Essa distinção é importante. Durante grande parte da última década, a transição energética foi frequentemente tratada como uma história de custos. A energia solar ficou mais barata, o armazenamento melhorou, a eólica se expandiu, e a expectativa era de que a adoção aceleraria apenas com base nessa economia. A nova perspectiva sugere que essa fase terminou. Tecnologia e economia ainda importam, mas as restrições decisivas agora envolvem licenciamento, redes, capacidade industrial e compromisso político.

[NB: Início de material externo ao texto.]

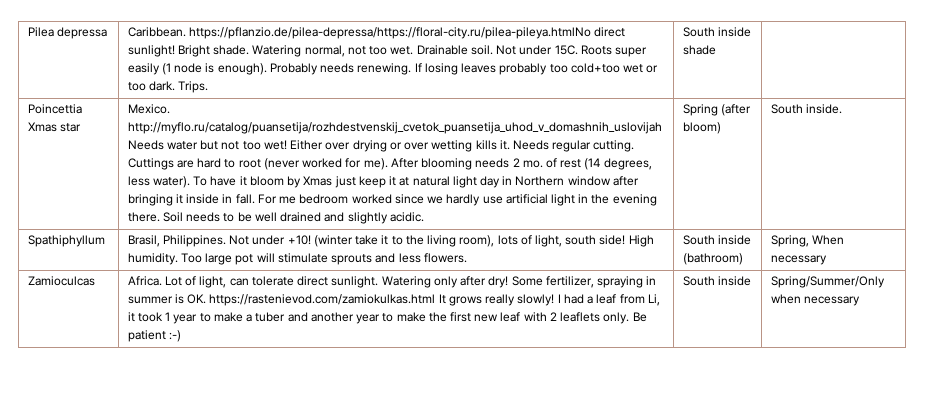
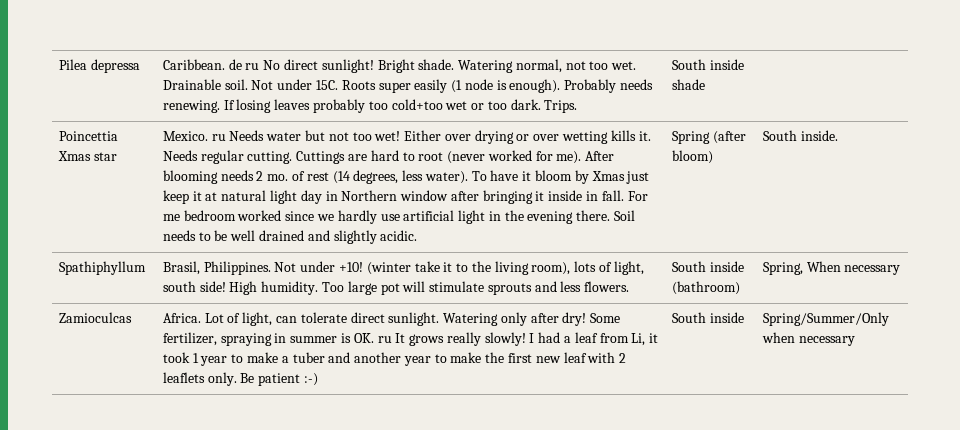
- Caribbean. https://pflanzio.de/pilea-depressa/https://floral-city.ru/pilea-pileya.htmlNo direct sunlight!
+ Caribbean. de ru No direct sunlight!
- Mexico. http://myflo.ru/catalog/puansetija/rozhdestvenskij_cvetok_puansetija_uhod_v_domashnih_uslovijah Needs water but not too wet!
+ Mexico. ru Needs water but not too wet!
- Some fertilizer, spraying in summer is OK. https://rastenievod.com/zamiokulkas.html It grows really slowly!
+ Some fertilizer, spraying in summer is OK. ru It grows really slowly!

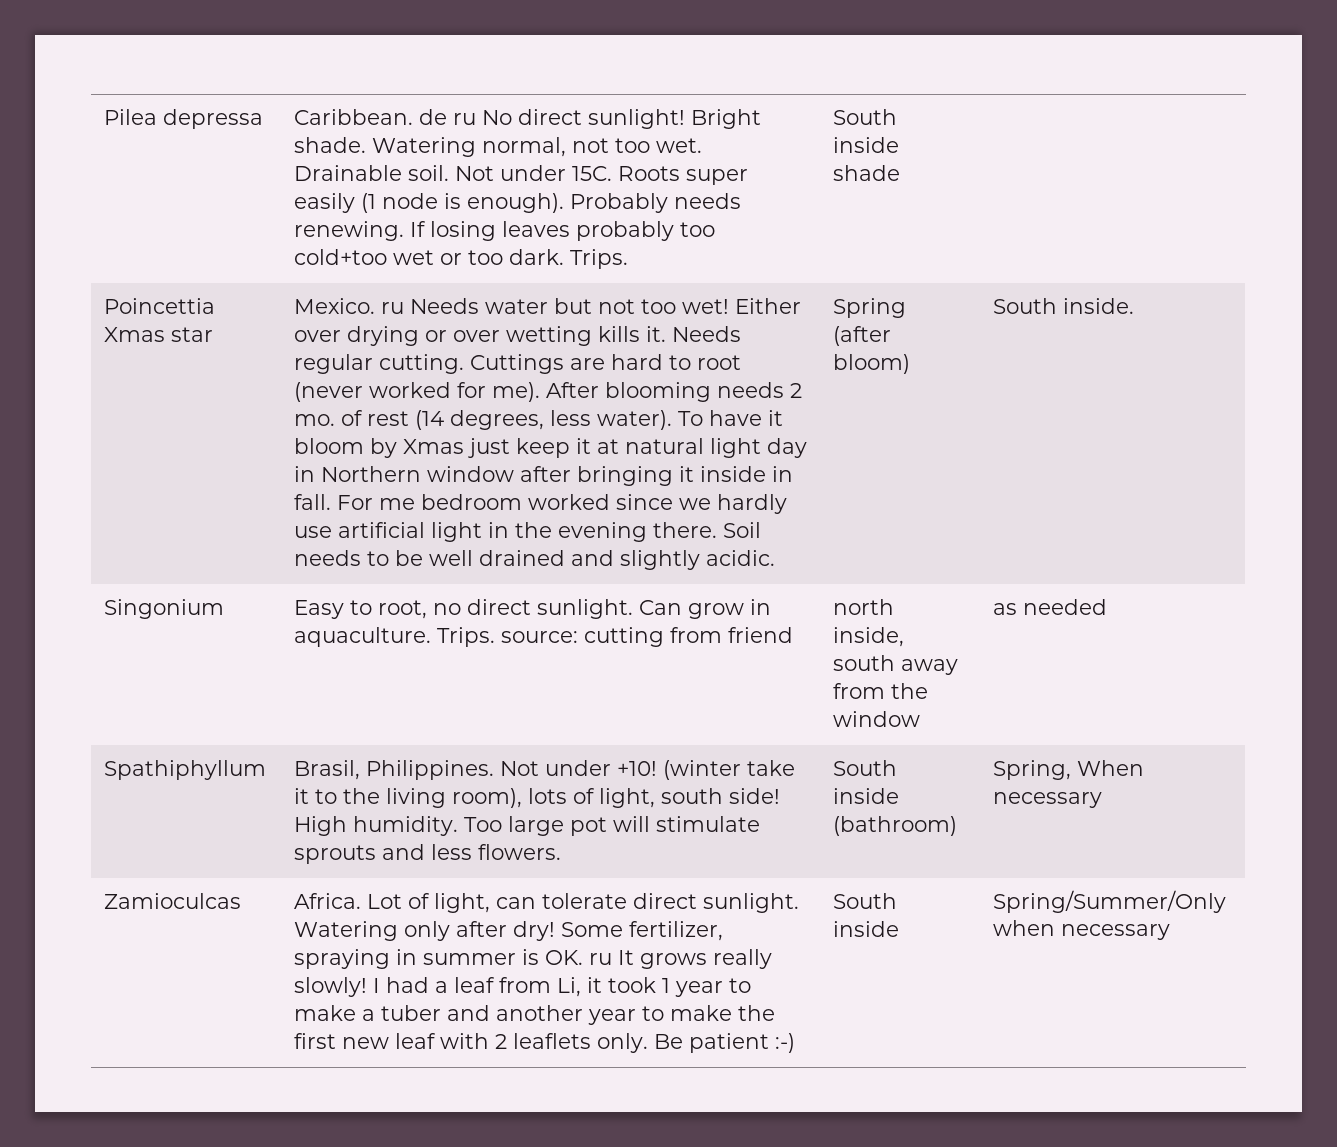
+ Singonium | Easy to root, no direct sunlight. Can grow in aquaculture. Trips. source: cutting from friend | north inside, south away from the window | as needed

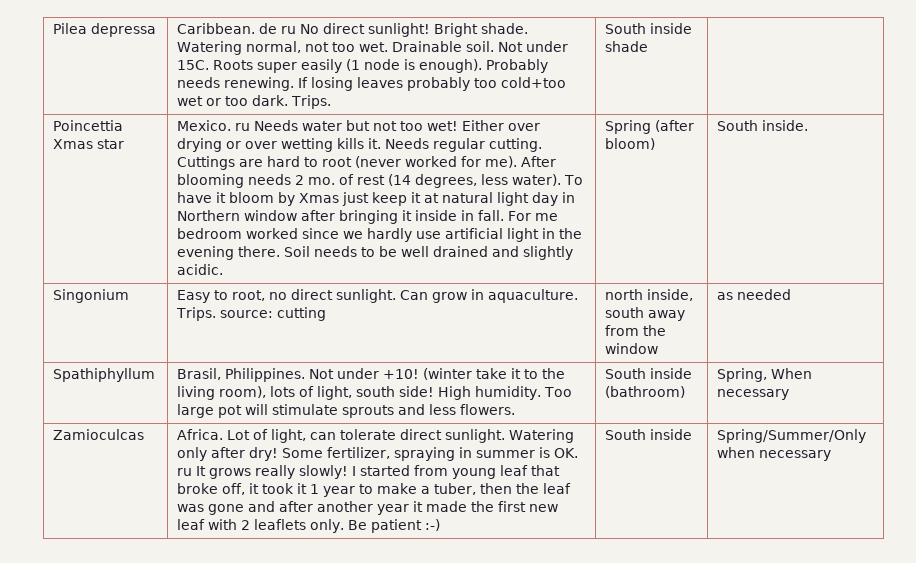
- Singonium | Easy to root, no direct sunlight. Can grow in aquaculture. Trips. source: cutting from friend | north inside, south away from the window | as needed
+ Singonium | Easy to root, no direct sunlight. Can grow in aquaculture. Trips. source: cutting | north inside, south away from the window | as needed
- I had a leaf from Li, it took 1 year to make a tuber and another year to make the first new leaf with 2 leaflets only.
+ I started from young leaf that broke off, it took it 1 year to make a tuber, then the leaf was gone and after another year it made the first new leaf with 2 leaflets only.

As renováveis ainda estão crescendo
Apesar da turbulência, a projeção ainda prevê crescimento substancial. As renováveis devem subir de 32% da geração de energia em 2025 para 43% em 2035 em toda a América do Norte. Só a solar deve chegar a 19%. No lado da capacidade, as renováveis devem avançar de 42% para 58% no mesmo período.
São ganhos relevantes, e mostram que a transição não parou. Mas o relatório também coloca a América do Norte em uma posição comparativa mais fraca do que a tendência global. No mundo todo, espera-se que as renováveis respondam por cerca de 69% da capacidade em 2035. A implicação não é apenas que a América do Norte pode descarbonizar mais lentamente. É que as regiões que avançarem mais rápido em redes, cadeias de suprimento e eletrificação também podem ganhar vantagem industrial.
Esse enquadramento competitivo marca uma mudança em relação aos debates antigos, que tratavam a transição principalmente como uma meta climática. Cada vez mais, a velocidade de execução também é vista como uma medida de capacidade econômica.